- _Records for the exercise_:
[Start of Attachment]
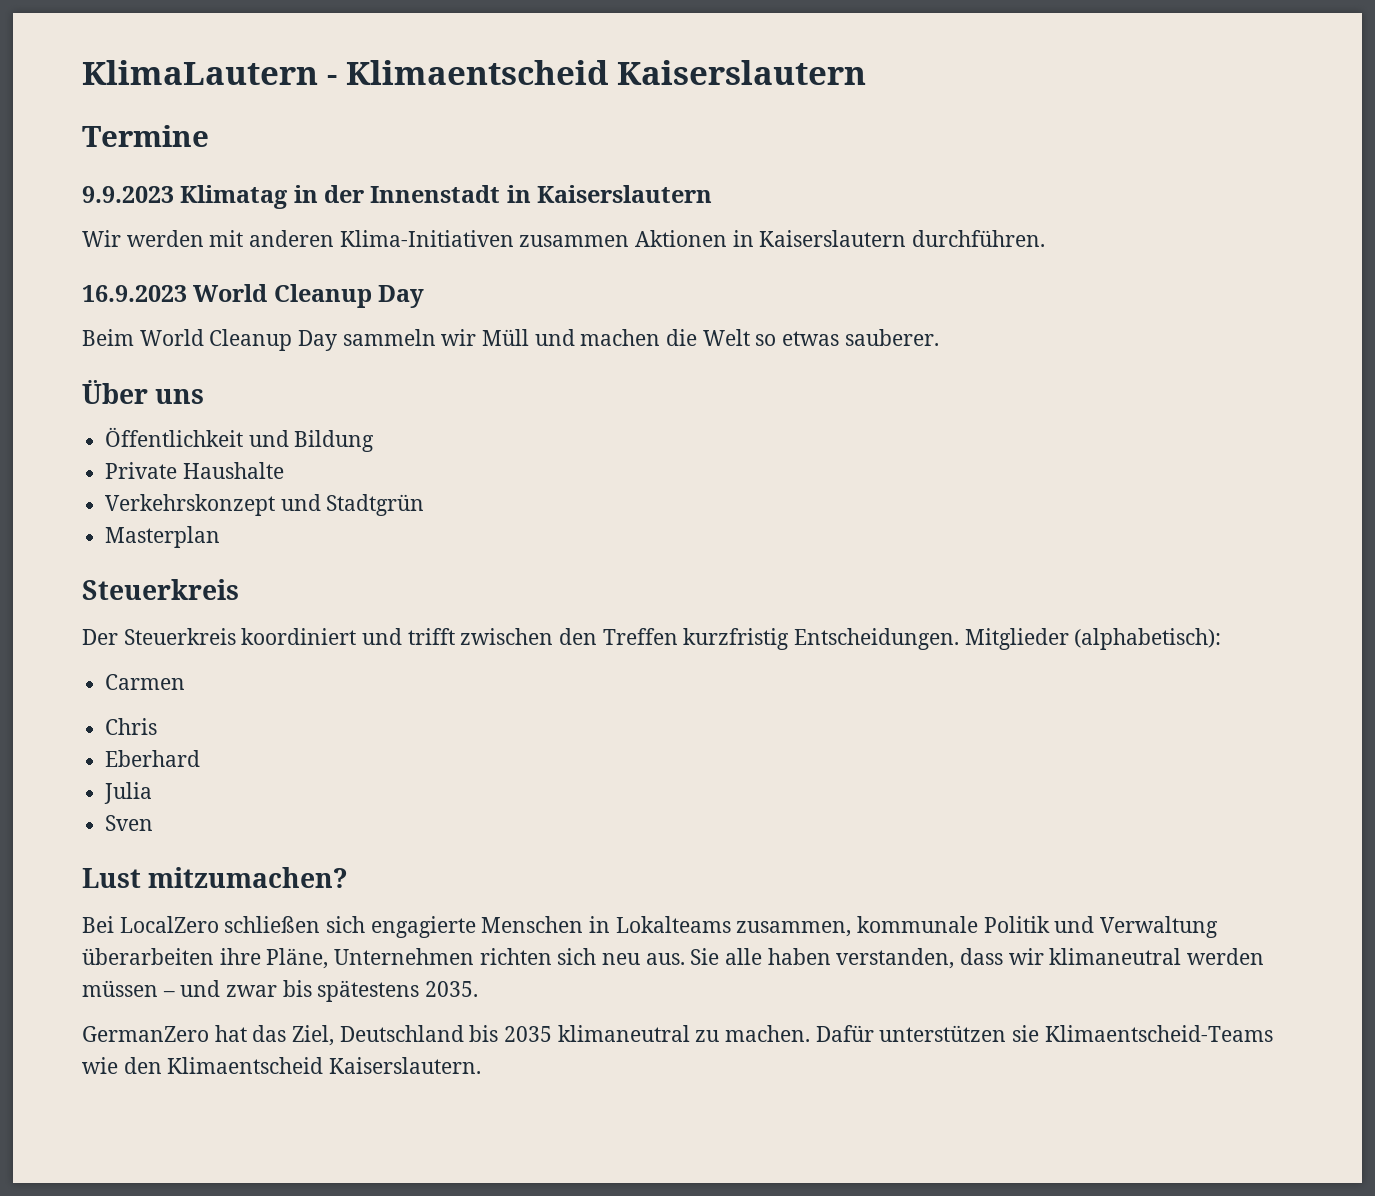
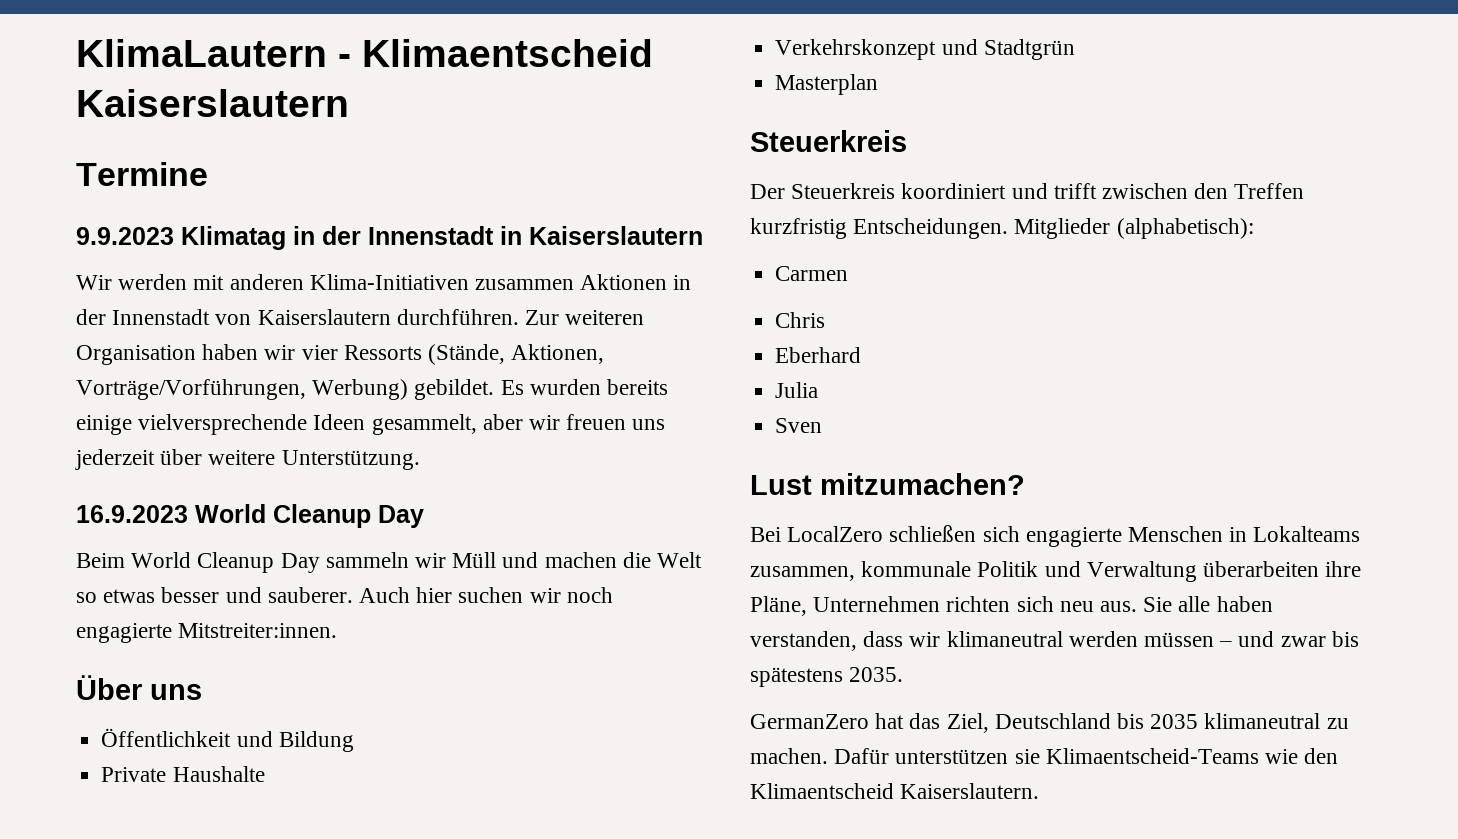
- Wir werden mit anderen Klima-Initiativen zusammen Aktionen in Kaiserslautern durchführen.
+ Wir werden mit anderen Klima-Initiativen zusammen Aktionen in der Innenstadt von Kaiserslautern durchführen. Zur weiteren Organisation haben wir vier Ressorts (Stände, Aktionen, Vorträge/Vorführungen, Werbung) gebildet. Es wurden bereits einige vielversprechende Ideen gesammelt, aber wir freuen uns jederzeit über weitere Unterstützung.
- Beim World Cleanup Day sammeln wir Müll und machen die Welt so etwas sauberer.
+ Beim World Cleanup Day sammeln wir Müll und machen die Welt so etwas besser und sauberer. Auch hier suchen wir noch engagierte Mitstreiter:innen.

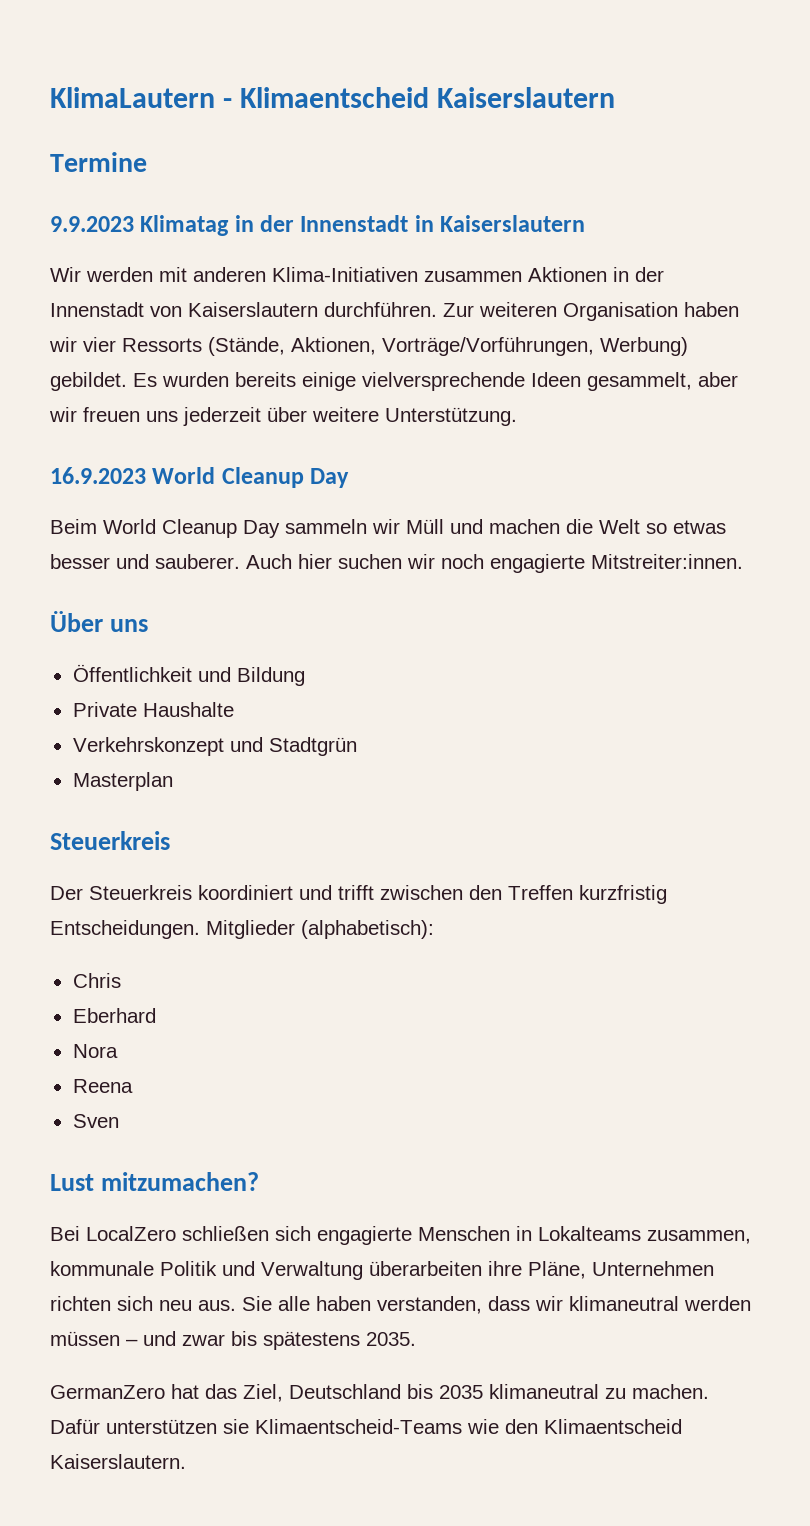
- Carmen
- Julia
+ Nora
+ Reena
[End of Attachment]
- _Work order_: Please reproduce exactly the lines in the listing above from the one containing "über weitere Unterstützung." through the one containing "- Beim World", both included, and nothing more.

- _Task output_:
+ Wir werden mit anderen Klima-Initiativen zusammen Aktionen in der Innenstadt von Kaiserslautern durchführen. Zur weiteren Organisation haben wir vier Ressorts (Stände, Aktionen, Vorträge/Vorführungen, Werbung) gebildet. Es wurden bereits einige vielversprechende Ideen gesammelt, aber wir freuen uns jederzeit über weitere Unterstützung.
- Beim World Cleanup Day sammeln wir Müll und machen die Welt so etwas sauberer.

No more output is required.